Work request: Nothing but the line containing "[96,537,170,548] [Approximate ->" and the lines after it in the entries below should appear, each repeated exactly.

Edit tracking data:
◆ ◆ ◆

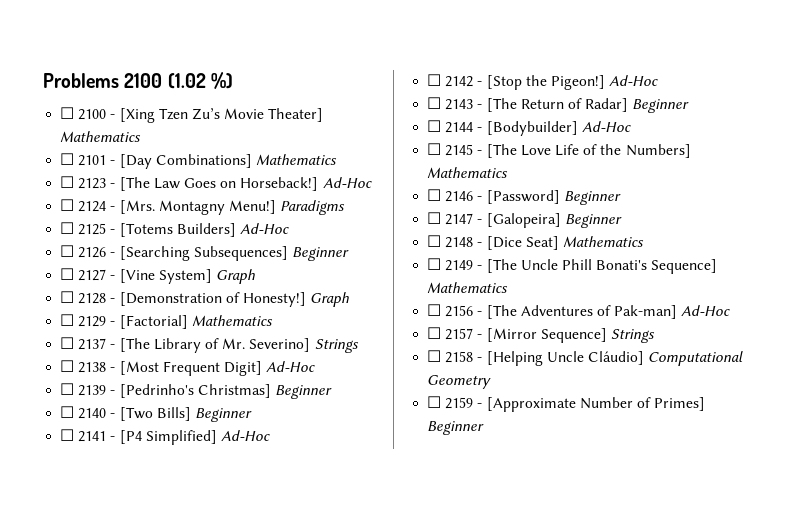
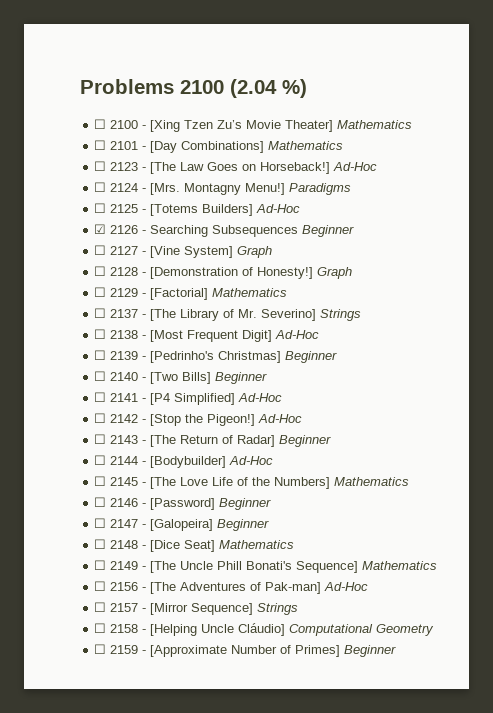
[167,73,206,89] (1.02 -> [230,79,277,98] (2.04
[60,245,75,257] ☐ -> [94,224,107,234] ☑
[119,246,288,261] [Searching Subsequences] -> [150,225,299,237] Searching Subsequences

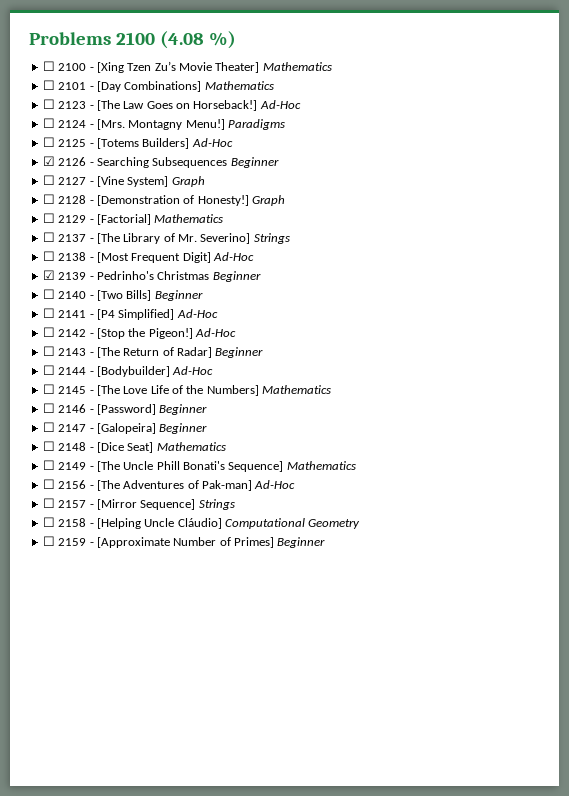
[230,79,277,98] (2.04 -> [159,31,204,49] (4.08
[94,350,107,360] ☐ -> [42,270,55,280] ☑
[150,351,282,363] [Pedrinho's Christmas] -> [96,271,210,280] Pedrinho's Christmas

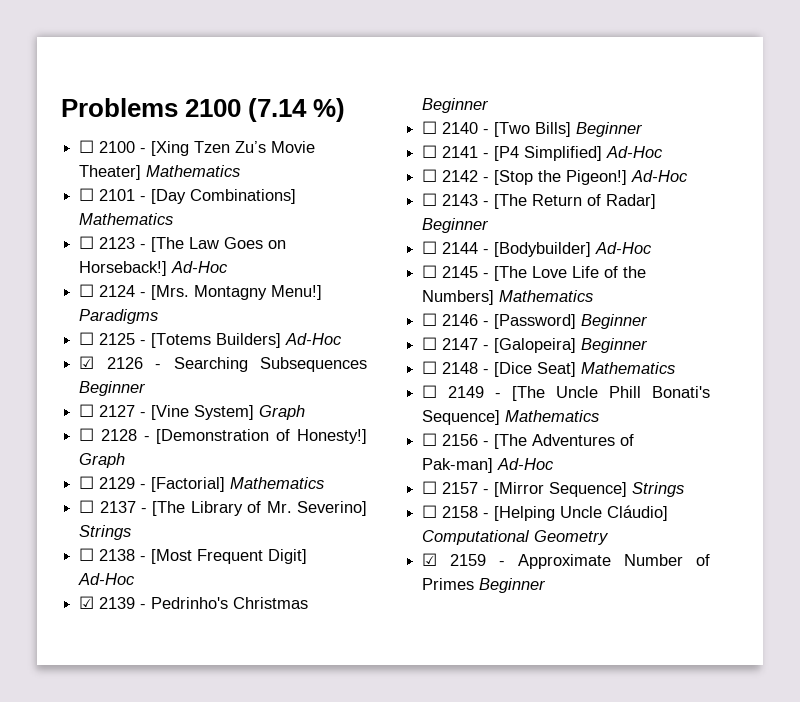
[159,31,204,49] (4.08 -> [248,98,308,122] (7.14
[42,536,55,546] ☐ -> [422,553,438,566] ☑
[96,537,170,548] [Approximate -> [518,554,612,569] Approximate
[234,537,274,548] Primes] -> [422,578,475,590] Primes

◆ ◆ ◆

Reply:
[96,537,170,548] [Approximate -> [518,554,612,569] Approximate
[234,537,274,548] Primes] -> [422,578,475,590] Primes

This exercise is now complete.